Have we not the right to see in him the prototype of Peter, the fisherman of the celestial ship, the Janitor of Paradise, to the gates of which he alone holds the keys? Janus presided over the four seasons. Peter presides over the four Evangelists. In Occultism the potency and significance of Numbers and Numerals lie in their right application and permutation. If we have to propitiate any mysterious number at all, we have most decidedly to address Janus-Peter, in his relation to the ONE—the Sun.[5]
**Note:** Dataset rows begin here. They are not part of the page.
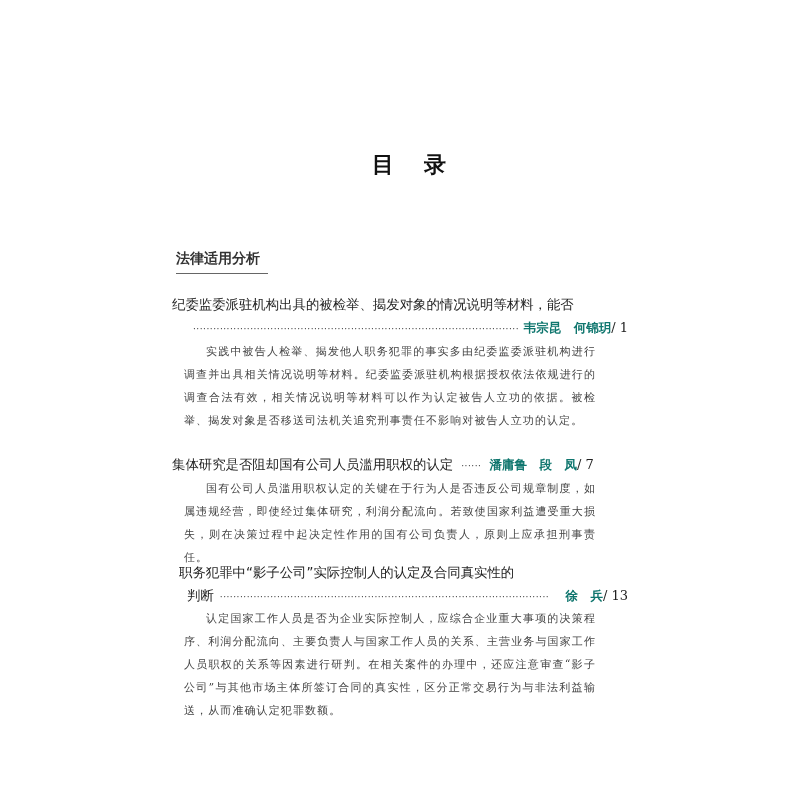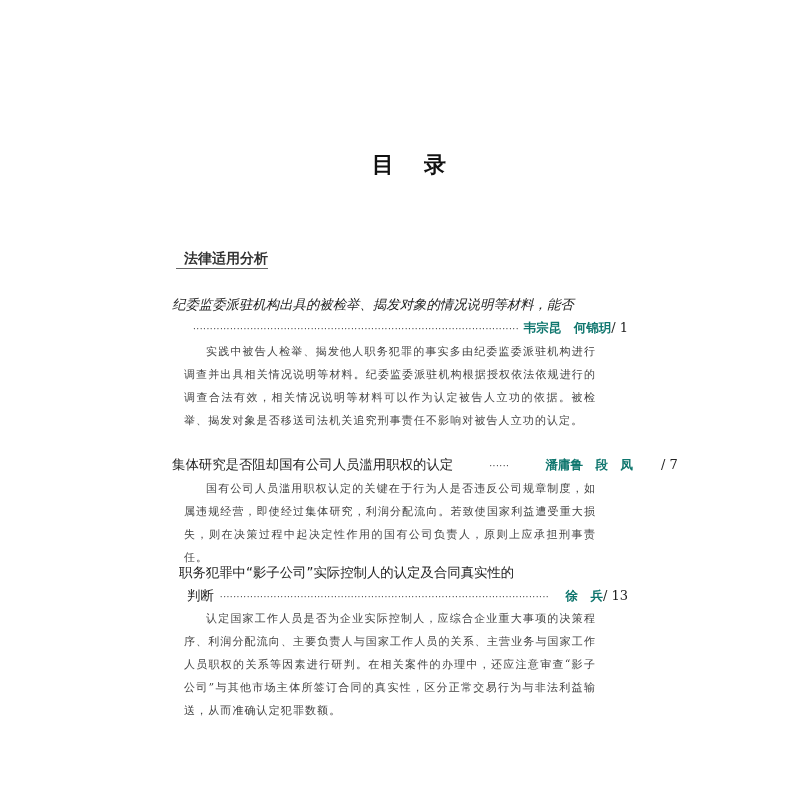--- a/index.html
+++ b/index.html
@@ -6,21 +6,21 @@
   body { width:800px; height:800px; position:relative; overflow:hidden; color:#1a1a1a; }
   .page-title {
     position:absolute; top:150px; left:0; width:800px; text-align:center;
     font-family:"DejaVu Serif", serif; font-size:22px; font-weight:bold; letter-spacing:30px;
     color:#111;
     padding-left:24px;
   }
   .section-header {
     position:absolute; top:250px; left:176px;
     font-family:"DejaVu Sans", sans-serif; font-size:14px; font-weight:bold; color:#333;
-    border-bottom:1.5px solid #666; width:92px; white-space:nowrap;text-align:right;
+    padding-bottom:5px; border-bottom:1.5px solid #666; width:92px; white-space:nowrap;
   }
   .entry-title {
     position:absolute; left:172px; width:456px;
     font-family:"DejaVu Sans", sans-serif; font-size:13.4px; color:#1e1e1e; white-space:nowrap;
   }
   .entry-title.cont { left:187px; width:441px; display:flex; align-items:baseline; }
   .dots {
     flex:1; overflow:hidden; white-space:nowrap; margin:0 6px;
     font-family:"DejaVu Serif", serif; font-size:9px; letter-spacing:0.5px; color:#333;
   }
@@ -32,29 +32,29 @@
     text-indent:22px; text-align:justify; letter-spacing:1.1px;
   }
 </style>
 </head>
 <body>
 
 <div class="page-title">目录</div>
 
 <div class="section-header">法律适用分析</div>
 
-<div class="entry-title" style="top:296px;font-style:italic;">纪委监委派驻机构出具的被检举、揭发对象的情况说明等材料，能否</div>
+<div class="entry-title" style="top:296px;">纪委监委派驻机构出具的被检举、揭发对象的情况说明等材料，能否</div>
 <div class="entry-title cont" style="top:320px;">
   <span class="dots">··································································································</span>
   <span class="authors">韦宗昆　何锦玥</span>
   <span class="page-no">/ <span>1</span></span>
 </div>
 <div class="abstract" style="top:340px;">实践中被告人检举、揭发他人职务犯罪的事实多由纪委监委派驻机构进行调查并出具相关情况说明等材料。纪委监委派驻机构根据授权依法依规进行的调查合法有效，相关情况说明等材料可以作为认定被告人立功的依据。被检举、揭发对象是否移送司法机关追究刑事责任不影响对被告人立功的认定。</div>
 
-<div class="entry-title" style="top:456px; display:flex; align-items:baseline;gap:28px;">
+<div class="entry-title" style="top:456px; display:flex; align-items:baseline;">
   <span>集体研究是否阻却国有公司人员滥用职权的认定</span>
   <span class="dots" style="flex:0 0 auto; margin:0 8px;">······</span>
   <span class="authors">潘庸鲁　段　凤</span>
   <span class="page-no">/ <span>7</span></span>
 </div>
 <div class="abstract" style="top:477px;">国有公司人员滥用职权认定的关键在于行为人是否违反公司规章制度，如属违规经营，即使经过集体研究，利润分配流向。若致使国家利益遭受重大损失，则在决策过程中起决定性作用的国有公司负责人，原则上应承担刑事责任。</div>
 
 <div class="entry-title" style="top:564px;margin-left:7px;">职务犯罪中“影子公司”实际控制人的认定及合同真实性的</div>
 <div class="entry-title cont" style="top:587px;">
   <span>判断</span>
The first day of January had been instituted as the first day of the year by the Romans:

The 1st of January was the first day of the civil year of the Romans, and celebrated 2,000 years ago as it is now.[6]

The first of Januarius was ever more sacred to Janus than Juno; and janua, meaning “the gate that openeth the year,” holds as good for any day in January.[7]

January 3rd

Only we, theosophists . . . would prefer another day for our New Year. Like the apostate Emperor, many of us have still a strong lingering love for the poetical, bright gods of Olympus and would willingly repudiate the double-faced Thessalonian. January 3, for instance, was consecrated to Minerva-Athênê, the goddess of wisdom and to Isis, "she who generates life".[8]
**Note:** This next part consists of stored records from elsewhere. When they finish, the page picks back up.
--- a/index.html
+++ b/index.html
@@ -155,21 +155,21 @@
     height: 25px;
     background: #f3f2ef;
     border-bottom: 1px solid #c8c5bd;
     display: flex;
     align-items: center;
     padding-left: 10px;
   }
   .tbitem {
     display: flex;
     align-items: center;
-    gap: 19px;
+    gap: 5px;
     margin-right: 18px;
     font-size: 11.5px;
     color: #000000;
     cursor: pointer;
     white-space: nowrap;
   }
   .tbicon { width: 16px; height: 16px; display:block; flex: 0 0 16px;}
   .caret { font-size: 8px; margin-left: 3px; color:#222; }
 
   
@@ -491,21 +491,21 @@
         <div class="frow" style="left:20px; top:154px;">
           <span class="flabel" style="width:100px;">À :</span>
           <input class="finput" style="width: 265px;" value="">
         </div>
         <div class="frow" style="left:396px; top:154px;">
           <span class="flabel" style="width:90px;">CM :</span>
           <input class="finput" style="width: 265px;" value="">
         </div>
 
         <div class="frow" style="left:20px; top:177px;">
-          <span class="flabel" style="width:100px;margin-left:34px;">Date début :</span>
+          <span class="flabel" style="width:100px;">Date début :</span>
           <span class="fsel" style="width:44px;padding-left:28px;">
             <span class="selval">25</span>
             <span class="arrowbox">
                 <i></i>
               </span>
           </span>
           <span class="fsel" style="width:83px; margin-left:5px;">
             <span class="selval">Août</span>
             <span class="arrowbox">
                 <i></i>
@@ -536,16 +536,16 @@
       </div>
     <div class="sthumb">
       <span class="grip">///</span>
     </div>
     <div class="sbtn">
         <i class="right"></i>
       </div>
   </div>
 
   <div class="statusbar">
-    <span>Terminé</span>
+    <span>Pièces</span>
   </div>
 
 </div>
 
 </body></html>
The 3rd of January, a day which was, before the time of Clovis, consecrated to the worship of Isis . . . was also set apart as the day on which the deities of Olympus visited their worshippers. The third day of every month was sacred to Pallas Athene, the goddess of Wisdom.[9]

January 4th

To be brief, it is January the 4th which ought to be selected by the Theosophists—the Esotericists especially—as their New Year. January is under the sign of Capricornus, the mysterious Makara of the Hindu mystics—the “Kumaras,” it being stated, having incarnated in mankind under the 10th sign of the Zodiac. For ages the 4th of January has been sacred to Mercury-Budha, or Thoth-Hermes. Thus everything combines to make of it a festival to be held by those who study ancient Wisdom. Whether called Budh or Budhi by its Aryan name, Mercurios, the son of Caelus and Hecate truly, or of the divine (white) and infernal (black) magic by its Hellenic, or again Hermes or Thoth, its Greco-Egyptian name, the day seems in every way more appropriate for us than January 1, the day of Janus, the double-faced “god of the time”-servers. Yet it is well named, and as well chosen to be celebrated by all the political opportunists the world over.[10]
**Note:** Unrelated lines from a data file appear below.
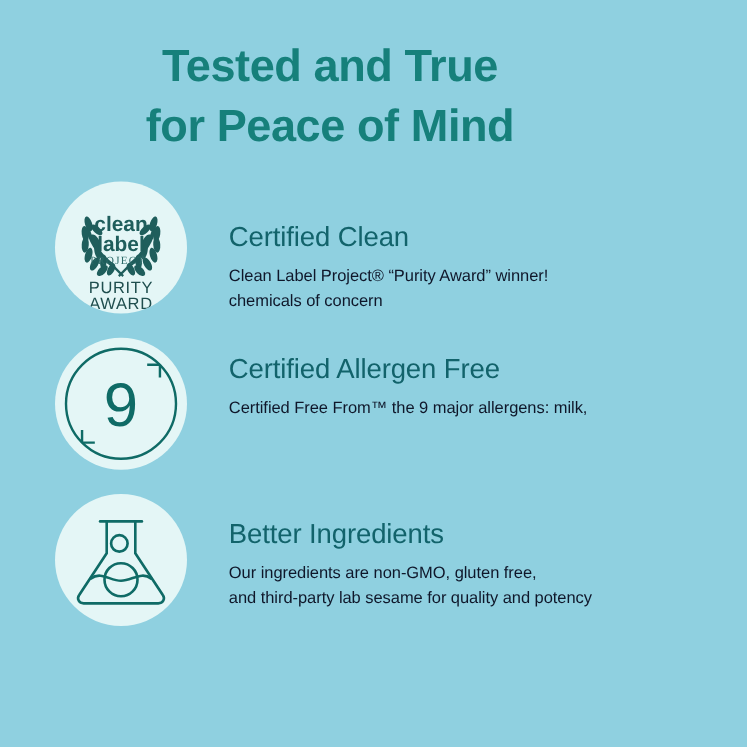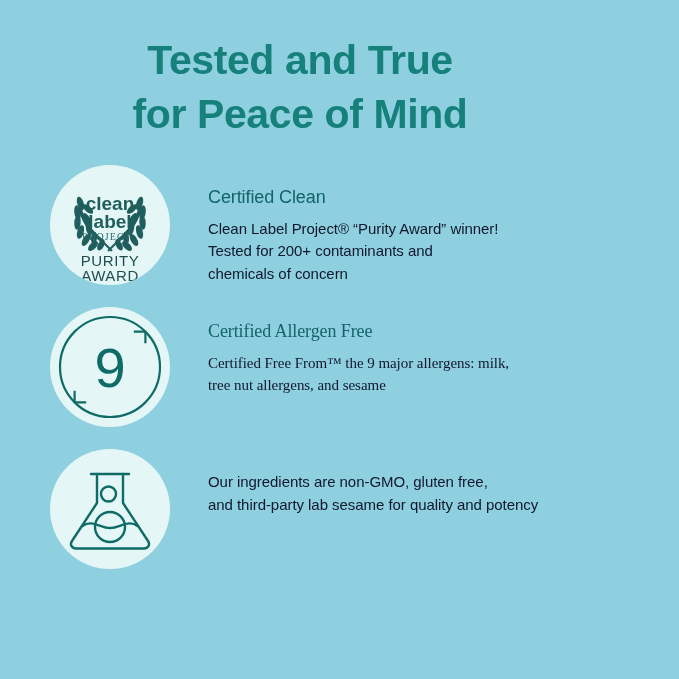--- a/index.html
+++ b/index.html
@@ -60,21 +60,21 @@
     justify-content: center;
     overflow: hidden;
   }
   .feature-body {
     margin-left: 38px;
     padding-top: 16px;
     flex: 1 1 auto;
   }
   .feature-heading {
     color: #12636b;
-    font-size: 18px;
+    font-size: 25px;
     font-weight: 400;
     line-height: 1.2;
     margin: 0 0 9px 0;
     letter-spacing: -0.1px;
   }
   .feature-text {
     color: #0f172a;
     font-size: 15px;
     font-weight: 400;
     line-height: 1.5;
@@ -82,21 +82,21 @@
     max-width: 452px;
     letter-spacing: -0.05px;
   }
   .feature-text .tline {
     display: block;
     white-space: nowrap;
   }
 
   
   .row-1 { margin-top: 4px; align-items: flex-end; }
-  .row-2 .feature-body { padding-top: 14px; font-family: Liberation Serif, serif; }
+  .row-2 .feature-body { padding-top: 14px; }
   .row-3 .feature-body { padding-top: 22px; }
 
   svg { display: block; }
 </style>
 </head>
 <body>
 
 <div class="page">
 
   <h1 class="hero-title">
@@ -149,21 +149,20 @@
             <text x="80" y="71" text-anchor="middle" font-family="'Liberation Sans', sans-serif" font-size="7" fill="#2c6a68">®</text>
             <text x="60" y="101" text-anchor="middle" font-family="'Liberation Sans', sans-serif" font-size="15" letter-spacing="0.6" fill="#1f4e4e">PURITY</text>
             <text x="60" y="116" text-anchor="middle" font-family="'Liberation Sans', sans-serif" font-size="15" letter-spacing="0.6" fill="#1f4e4e">AWARD</text>
           </svg>
         </span>
       </div>
       <div class="feature-body">
         <h2 class="feature-heading">Certified Clean</h2>
         <p class="feature-text">
           <span class="tline">Clean Label Project® “Purity Award” winner!</span>
-          <span class="tline">Tested for 200+ contaminants and</span>
           <span class="tline">chemicals of concern</span>
         </p>
       </div>
     </div>
 
     <div class="feature-row row-2">
       <div class="feature-icon-wrap">
         <span>
           <svg width="120" height="120" viewBox="0 0 120 120" aria-hidden="true">
             <circle cx="60" cy="60" r="50" fill="none" stroke="#0f6b66" stroke-width="2.2"></circle>
@@ -171,21 +170,20 @@
             <path d="M95.4 24.6 L95.4 36.2 M95.4 24.6 L83.8 24.6" stroke="#0f6b66" stroke-width="2.2" fill="none" stroke-linecap="butt"></path>
             <path d="M24.6 95.4 L24.6 83.8 M24.6 95.4 L36.2 95.4" stroke="#0f6b66" stroke-width="2.2" fill="none" stroke-linecap="butt"></path>
             <text x="60" y="80" text-anchor="middle" font-family="'Liberation Sans', sans-serif" font-size="56" font-weight="400" fill="#0f6b66">9</text>
           </svg>
         </span>
       </div>
       <div class="feature-body">
         <h2 class="feature-heading">Certified Allergen Free</h2>
         <p class="feature-text">
           <span class="tline">Certified Free From™ the 9 major allergens: milk,</span>
-          <span class="tline">tree nut allergens, and sesame</span>
         </p>
       </div>
     </div>
 
     <div class="feature-row row-3">
       <div class="feature-icon-wrap">
         <span>
           <svg width="120" height="120" viewBox="0 0 120 120" aria-hidden="true">
             <g fill="none" stroke="#0f6b66" stroke-width="2.4" stroke-linecap="round" stroke-linejoin="round">
 
@@ -196,20 +194,21 @@
 
               <path d="M32.5 77 C42 70 50 79 60 79 C70 79 78.5 70 87.5 77"></path>
 
               <circle cx="60" cy="78" r="15"></circle>
               <circle cx="58.5" cy="45" r="7.5"></circle>
             </g>
           </svg>
         </span>
       </div>
       <div class="feature-body">
+        <h2 class="feature-heading">Better Ingredients</h2>
         <p class="feature-text">
           <span class="tline">Our ingredients are non-GMO, gluten free,</span>
           <span class="tline">and third-party lab sesame for quality and potency</span>
         </p>
       </div>
     </div>
 
   </div>
 </div>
January the 4th is the day of Mercury (Hermes, Budha), who is credited with adding brains to the heads of those who are civil to him.[11]

Online resources

Articles

Notes

  1. Helena Petrovna Blavatsky, Collected Writings vol. IX (Wheaton, IL: Theosophical Publishing House, 1974), 5.
  2. Helena Petrovna Blavatsky, Collected Writings vol. XII (Wheaton, IL: Theosophical Publishing House, 1980), 67.
  3. Helena Petrovna Blavatsky, Collected Writings vol. III (Wheaton, IL: Theosophical Publishing House, 1995), 1.
  4. Helena Petrovna Blavatsky, Collected Writings vol. X (Wheaton, IL: Theosophical Publishing House, 1988), 279.
  5. Helena Petrovna Blavatsky, Collected Writings vol. X (Wheaton, IL: Theosophical Publishing House, 1988), 279.
  6. Helena Petrovna Blavatsky, Collected Writings vol. XII (Wheaton, IL: Theosophical Publishing House, 1980), 72.
  7. Helena Petrovna Blavatsky, Collected Writings vol. XII (Wheaton, IL: Theosophical Publishing House, 1980), 75.
  8. Helena Petrovna Blavatsky, Collected Writings vol. XII (Wheaton, IL: Theosophical Publishing House, 1980), 75.
  9. Helena Petrovna Blavatsky, Collected Writings vol. X (Wheaton, IL: Theosophical Publishing House, 1988), 278.
  10. Helena Petrovna Blavatsky, Collected Writings vol. XII (Wheaton, IL: Theosophical Publishing House, 1980), 76.
  11. Helena Petrovna Blavatsky, Collected Writings vol. X (Wheaton, IL: Theosophical Publishing House, 1988), 278.